Azure IoT Operations provides two ways to process and route data: data flows and data flow graphs. Both use shared infrastructure (endpoints, profiles, source/destination configuration), but they differ in pipeline shape, transform capabilities, and endpoint support.

What are data flows?

A data flow is a simple, linear pipeline that moves data from a source to a destination with optional transformations. The transformation stage runs three operations in a fixed order: enrich, filter, then map. You configure a data flow by creating a Dataflow custom resource.

Data flows are generally available and support all endpoint types.

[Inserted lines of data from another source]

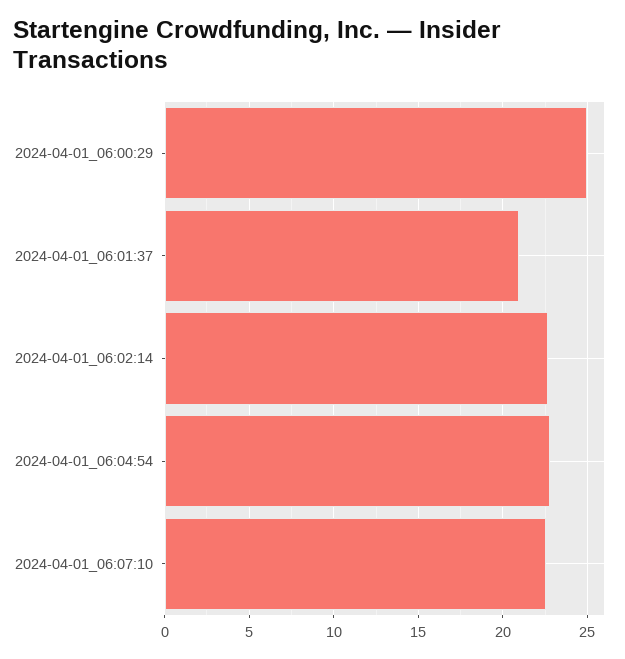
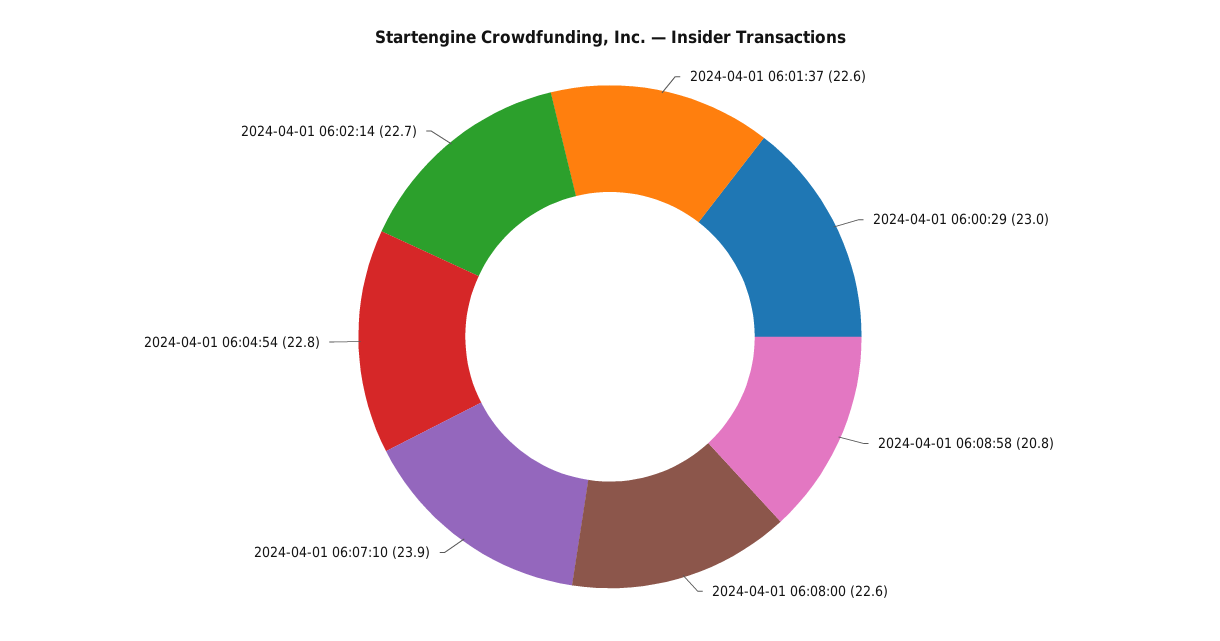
2024-04-01_06:00:29: 25 -> 23
2024-04-01_06:01:37: 21 -> 22.6
2024-04-01_06:07:10: 22.5 -> 23.9
2024-04-01 06:08:58: none -> 20.8
2024-04-01 06:08:00: none -> 22.6

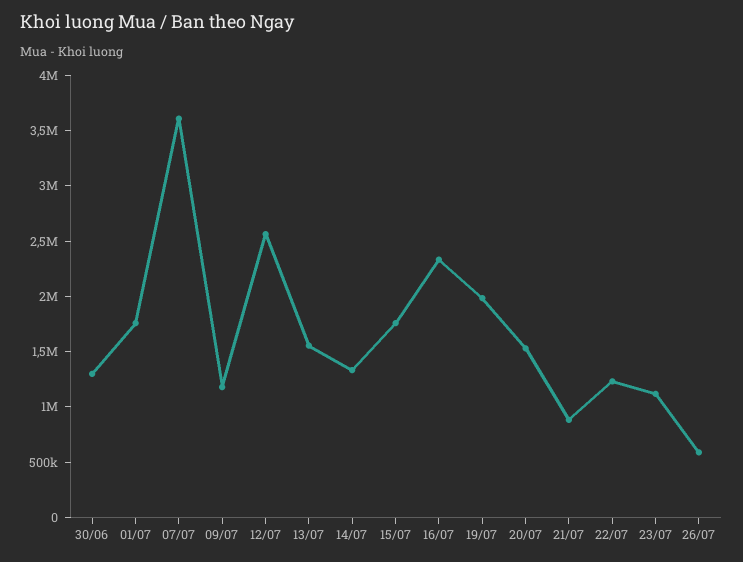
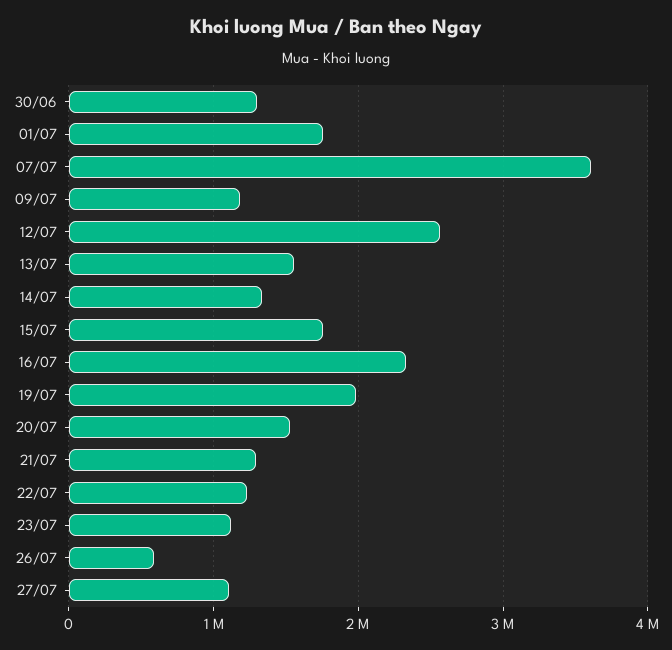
21/07: 900000 -> 1300000
27/07: none -> 1100000

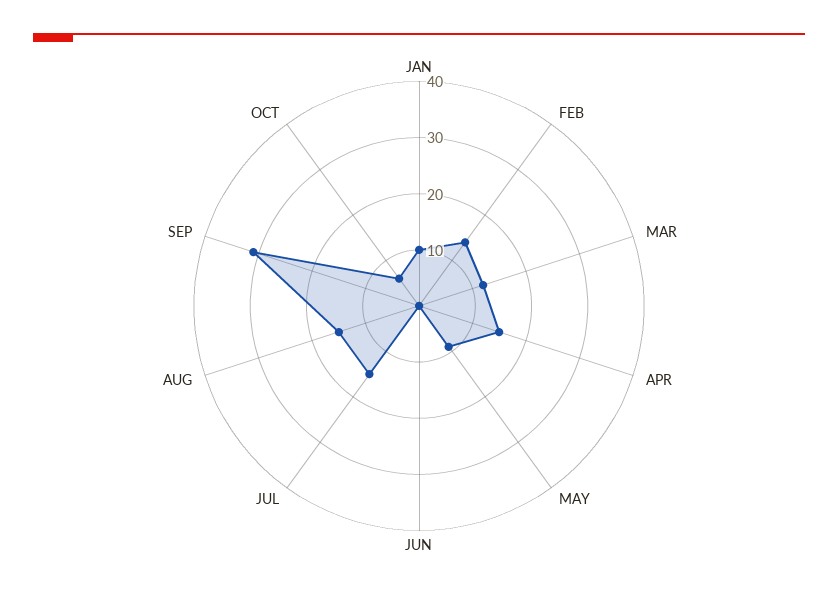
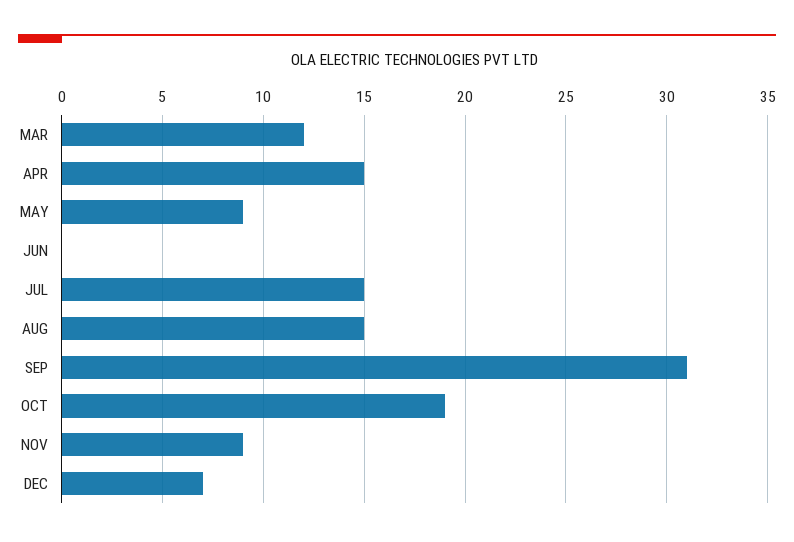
JAN: 10 -> none
FEB: 15 -> none
OCT: 5 -> 19
NOV: none -> 9
DEC: none -> 7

What are data flow graphs?

A data flow graph is a composable, graph-based pipeline that connects multiple transforms in any topology you define. You can chain, branch, and merge processing steps. Each transform is a pre-built processing unit (map, filter, branch, window, enrichment) that you configure with rules. You configure a data flow graph by creating a DataflowGraph custom resource.

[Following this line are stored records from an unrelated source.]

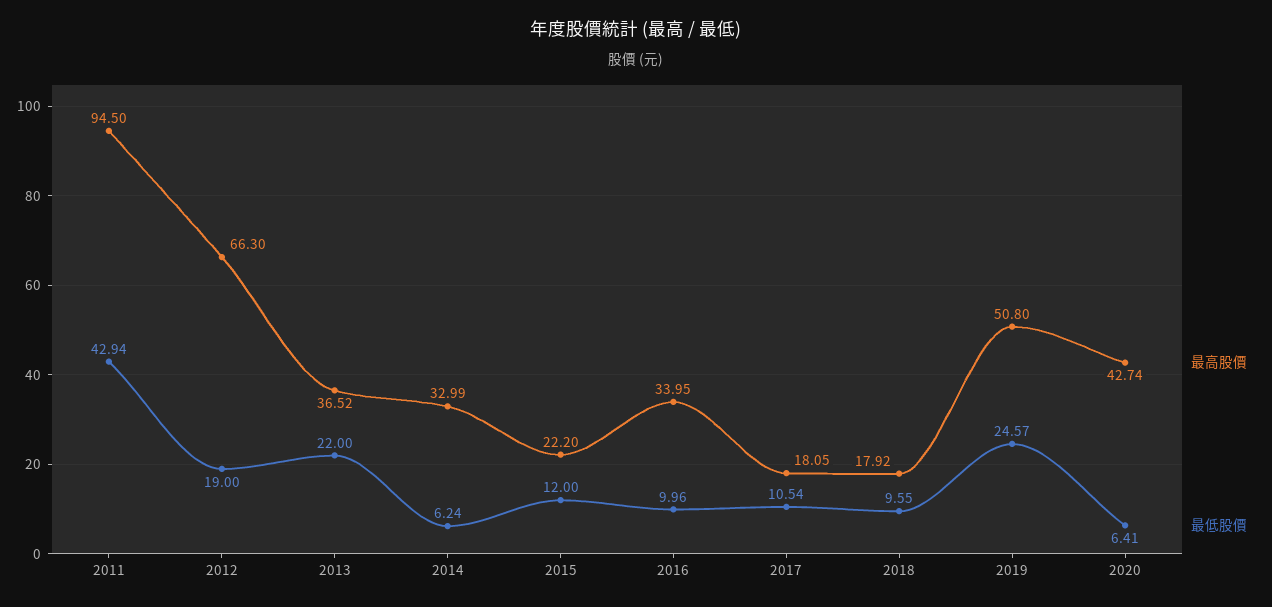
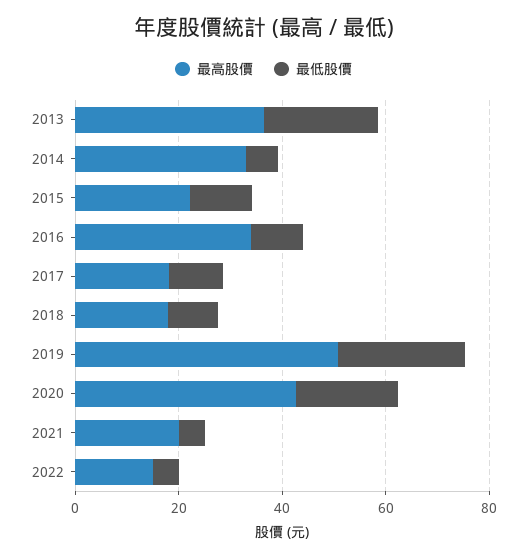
最高股價, 2011: 94.5 -> none
最低股價, 2011: 42.94 -> none
最高股價, 2012: 66.3 -> none
最低股價, 2012: 19 -> none
最低股價, 2020: 6.41 -> 20
最高股價, 2021: none -> 20
最低股價, 2021: none -> 5
最高股價, 2022: none -> 15
最低股價, 2022: none -> 5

Data flow graphs support MQTT, Kafka, and OpenTelemetry endpoints.

Comparison

Feature Data flows Data flow graphs
Pipeline shape Fixed: enrich, filter, map Flexible: any graph topology
Transforms Map, filter, enrich Map, filter, branch, concat, window (aggregation), enrich
Branch and merge Not supported Branch on conditions, merge with concat
Time-based aggregation Not supported Tumbling windows with avg, min, max, count
Endpoint support (source) MQTT, Kafka MQTT, Kafka, OpenTelemetry
Endpoint support (destination) MQTT, Kafka, ADLS, Fabric, ADX, local storage, OpenTelemetry MQTT, Kafka, OpenTelemetry
Dynamic destination topics ${inputTopic} (source topic passthrough) $metadata.topic + ${outputTopic} (content-based routing)
Schema On source and transformation On node connections
Disk persistence Supported Supported

Shared infrastructure

Data flows and data flow graphs share:

  • Endpoints: Both use DataflowEndpoint resources to connect to MQTT brokers, Kafka, storage, and other services. See Prepare endpoints.
  • Profiles: Both reference a DataflowProfile for scaling and instance configuration. See Manage data flow profiles.
  • Source configuration: Both support the same source endpoint options (default broker, asset, custom endpoint) and data source (topic) configuration. See Configure a source.
  • Destination configuration: Both support static and dynamic destination topics. See Configure a destination.
  • Disk persistence: Both support requestDiskPersistence to survive restarts. See Configure disk persistence.

When to use which

Use data flows when:

  • You need a simple source-to-destination pipeline with basic transformations
  • You need to send data to storage endpoints (ADLS, Fabric, ADX, local storage)
  • You want a generally available, production-ready solution

Use data flow graphs when:

  • You need to branch messages to different processing paths based on conditions
  • You need time-based aggregation (tumbling windows)
  • You need multiple chained transforms in a custom topology
  • You're working with MQTT, Kafka, or OpenTelemetry endpoints only

For new projects that use supported endpoint types, we recommend data flow graphs. Data flows remain fully supported for all scenarios, and they support the full range of endpoint types.